FAW-Volkswagen Audi apologizes after criticized for ad plagiarism
Published: May 22, 2022 09:29 PM
Photo: Screenshot from Sina Weibo

Photo: Screenshot from Sina Weibo

FAW-Volkswagen Audi apologized on Sunday after one of its video ads was accused of content plagiarism, sparking widespread criticism of the brand and heated discussion on copyright protection on China's social media platforms.

Analysts said that the incident should serve as a stern warning to all businesses, both foreign and domestic ones, that copyrights and intellectual property rights must be protected, while calling for zero tolerance of content plagiarism. 

FAW-Volkswagen Audi's new ad on Chinese social media featuring famous Hong Kong star Andy Lau was accused of copying from a Douyin influencer. The ad initially became a sensation for its creativity. 

Lau said on Sunday that he was sorry that the ad was allegedly involved in plagiarism, adding that he has 100 percent respect for originality.

In a statement, FAW-Volkswagen Audi apologized for the trouble caused to Lau, the original author and relevant parties for its inadequate supervision and audit of the content. It said that it has removed the video from its official social media platforms.

FAW-Volkswagen Audi added that it has urged the London-based ad agency M&C Saatchi, which is in charge of video content, to investigate and deal with the incident.

The British ad group said on Sunday that the company admitted that its team lacked copyright awareness and used the content without communication with the copyright owner.

"We sincerely apologize to the original author, and promise to do our best to make up for the loss of the original author. We solemnly promise that we will respect and protect the rights and interests of original authors in advertising creation, and strictly prevent this situation from happening," M&C Saatchi said in a statement.

The ad, released on Saturday, featured Lau making an introduction to the traditional Chinese solar term Xiaoman (grain buds), which falls around May 21 every year. 

On Saturday, an influencer on Chinese video platform Douyin named "Beida Mange" who has over 4 million followers criticized the brand, claiming that the video content was copied from his work.

Though the video has been removed, it has sparked outrage among Chinese netizens, who criticized the video for content infringement and plagiarism, and raised heated discussion and concern about patent and copyright protection.

The outcry topped the trending list on China's Twitter-like Sina Weibo, with nearly 240 million views as of Sunday evening.

"I've seen the video in 2021 [from Mange], and I watched the video today.
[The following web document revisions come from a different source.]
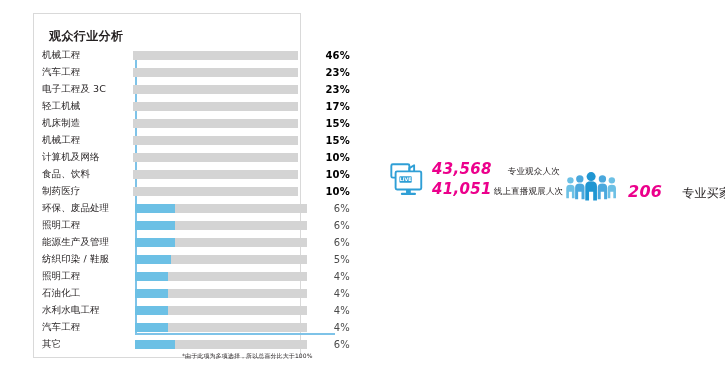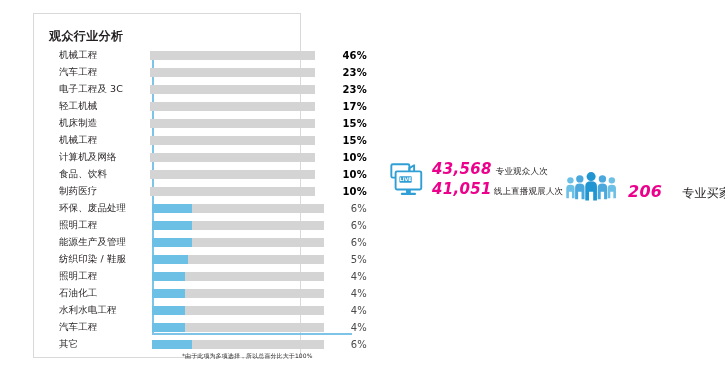--- a/index.html
+++ b/index.html
@@ -41,7 +41,7 @@
   
   .chart {
     position: absolute;
-    left: 23px;
+    left: 6px;
     top: 33px;
     width: 310px;
     height: 290px;

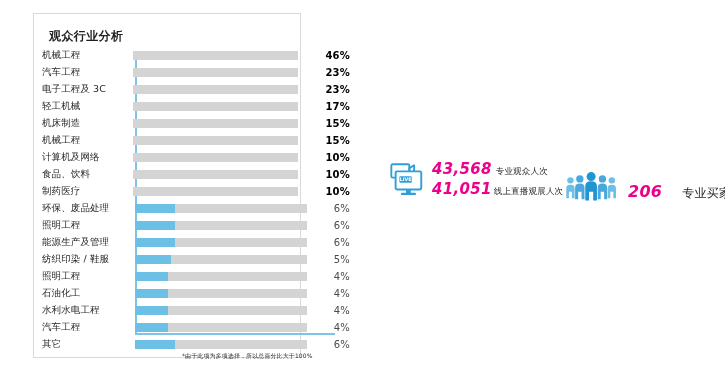--- a/index.html
+++ b/index.html
@@ -168,7 +168,7 @@
   .stat-caption {
     font-size: 8.5px;
     color: #231f20;
-    margin-left: 4px;
+    margin-left: 16px;
     letter-spacing: 0.2px;
   }
   .stat-caption.tight { margin-left: 2px; }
I was so excited at first as I thought there was cooperation between the blogger and the brand. But I didn't expect the copying, and it is really disappointing for a car brand like this," said one netizen on Weibo.

However, in a drastic turn of events, some netizens later also alleged that Mange wasn't the first to come up with the idea and is also a copycat from others. Details of the allegation remain unclear as of Sunday.

However, the controversy continued to expand, as more brands were accused of being involved in ads plagiarism.

A BMW ads directed by Peng Yangjun, the same director of the Audi ads, were removed from multiple platforms, reported.

Though it was M&C Saatchi that was said to have produced the ad, FAW-Volkswagen Audi also has an obligation to supervise and be responsible for its advertising content, analysts said.

"This case involves the copyright infringement of others," Zhang Hongbo, director-general of the China Written Works Copyright Society, told the Global Times on Sunday.

The advertiser, FAW-Volkswagen Audi, should bear the legal responsibility for the infringement, including a public apology and financial compensation, said Zhang.

Some analysts believed that the apology from FAW-Volkswagen Audi was not sincere enough.

"It feels like the company is trying to shift its responsibility to a third-party agency," Liu Dingding, a Beijing-based independent market analyst, told the Global Times on Sunday. "Audi's core executives must take responsibility for this."

The incident should also serve as a warning for the whole industry to build mechanisms to protect copyrights and intellectual property rights, Liu added.

Apart from the legal issue, the scandal could also cause potential harm to the brand image of the carmaker, as China is Audi's most important market, Liu said.

Audi delivered 701,289 vehicles in the Chinse market in 2021. That was a decline of 3.6 percent compared with the record deliveries in 2020.